Terkadang orang mengatakan apa gunanya kamu menulis kalau tidak ada yang membacanya. Sempat terpikirkan olehku, jika menulis di buku atau blog pribadi haruslah tentang apa yang orang sukai agar orang itu mau membacanya. Ada banyak advice yang ku terima, agar menuliskan sesuatu yang selalu di cari orang dalam search engine.
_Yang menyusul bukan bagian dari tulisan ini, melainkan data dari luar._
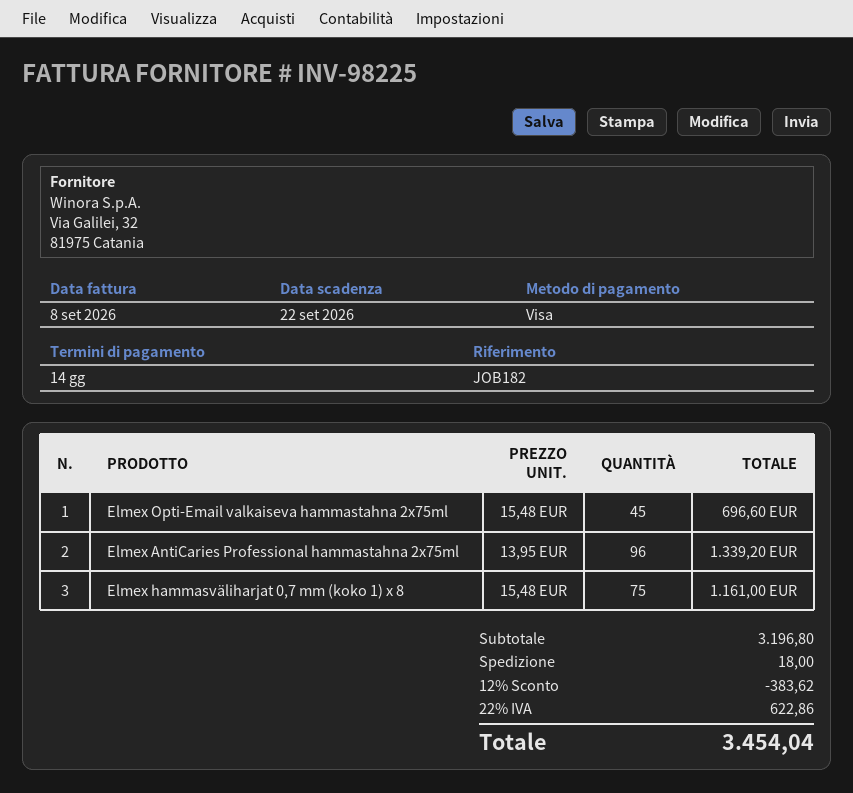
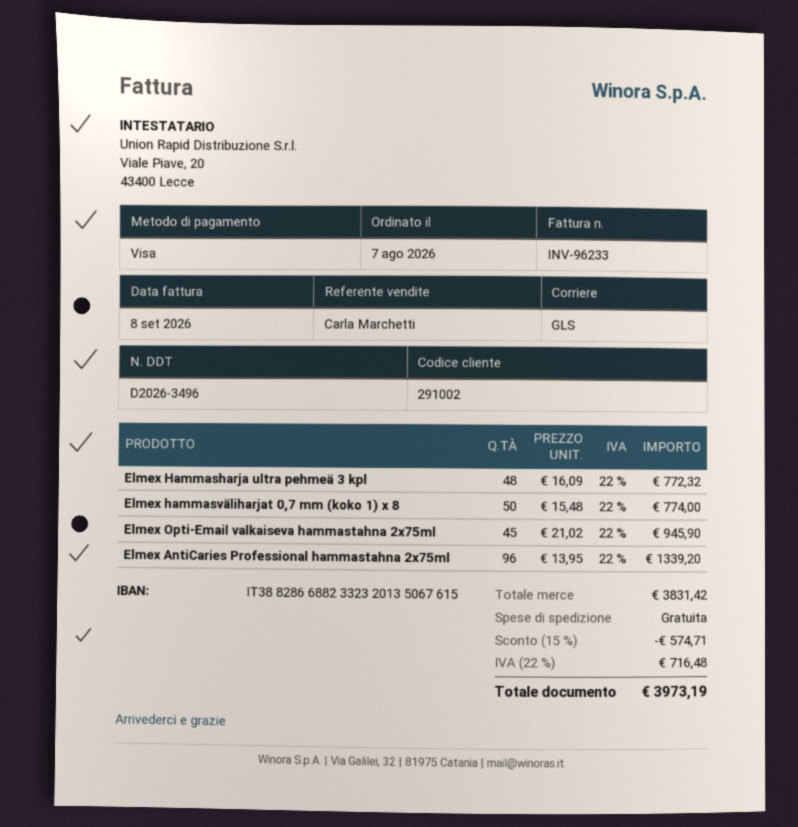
invoice number: INV-98225 -> INV-96233
Elmex Opti-Email valkaiseva hammastahna 2x75ml: 45 x 15.48 = 696.60 -> 45 x 21.02 = 945.90
Elmex hammasväliharjat 0,7 mm (koko 1) x 8: 75 x 15.48 = 1161.00 -> 50 x 15.48 = 774.00
Elmex Hammasharja ultra pehmeä 3 kpl: none -> 48 x 16.09 = 772.32
subtotal: 3196.80 -> 3831.42
discount: 12% = 383.62 -> 15% = 574.71
shipping: 18.00 -> 0.00
tax: 22% = 622.86 -> 22% = 716.48
total: 3454.04 -> 3973.19

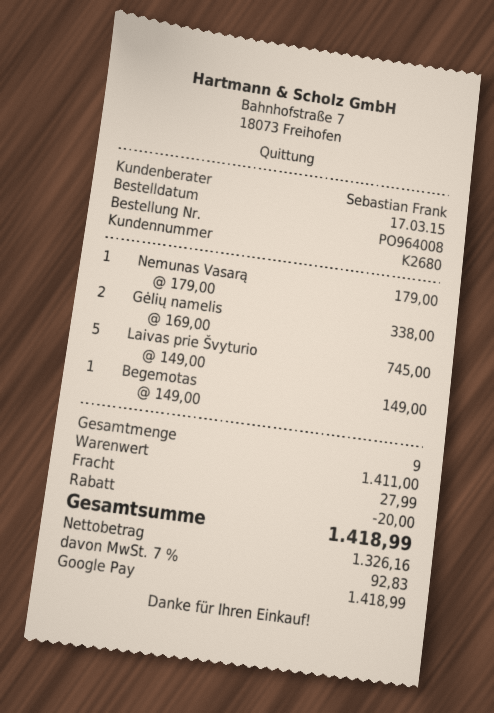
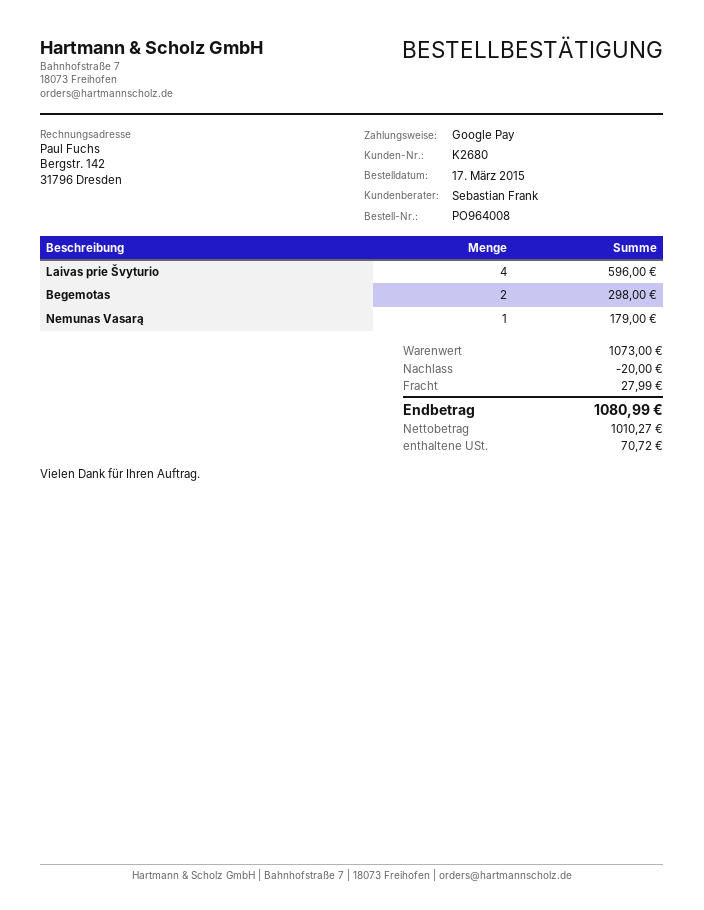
Gėlių namelis: 2 for 338.00 -> none
Laivas prie Švyturio: 5 for 745.00 -> 4 for 596.00
Begemotas: 1 for 149.00 -> 2 for 298.00
subtotal: 1411.00 -> 1073.00
net: 1326.16 -> 1010.27
tax: 92.83 -> 70.72
total: 1418.99 -> 1080.99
Itu semua agar blogku ramai dikunjungi orang, aku sempat terprovokasi menuliskan sesuatu seperti yang diinginkan orang.

Hasilnya memang benar dan ramai dikunjungi orang, tapi lantas apa yang ku dapatkan?

Sekian lama aku tidak menjamah blogku lagi, menelantarkannya, bahkan sekarang telah menghapusnya. Memang arti menulis adalah untuk kemudian di baca oleh orang lain. Tapi sebuah advice yang telah memprovokasiku, sejatinya telah menjauhkan aku dari tujuan dan alasan mengapa aku menulis.

Sekarang aku kembali menulis, walaupun terkadang sedih karena pembacanya yang kurang. Tapi, aku menyadari bahwa aku menulis karena aku ingin merefleksikan diriku. Tidak perlu banyak yang membacanya asalkan orang yang kemudian membacanya nanti juga membaca jejakku, mengenaliku, memahamiku seperti bagaimana aku menuliskannya. Cukup dengan menulis, ada yangmembaca ataupun tidak, yang jelas aku telah menitipkan jejak langkahku saat nafas masih memenuhiku.

Kelak tulisan itu akan menjadi warisan untuk anak dan cucuku nanti – tidak berharga dalam nilai ekonomis, memang – tapi setidaknya aku dapat bercerita pada mereka dan mereka dapat mengenali wanita biasa yang meninggalkan jejaknya ini.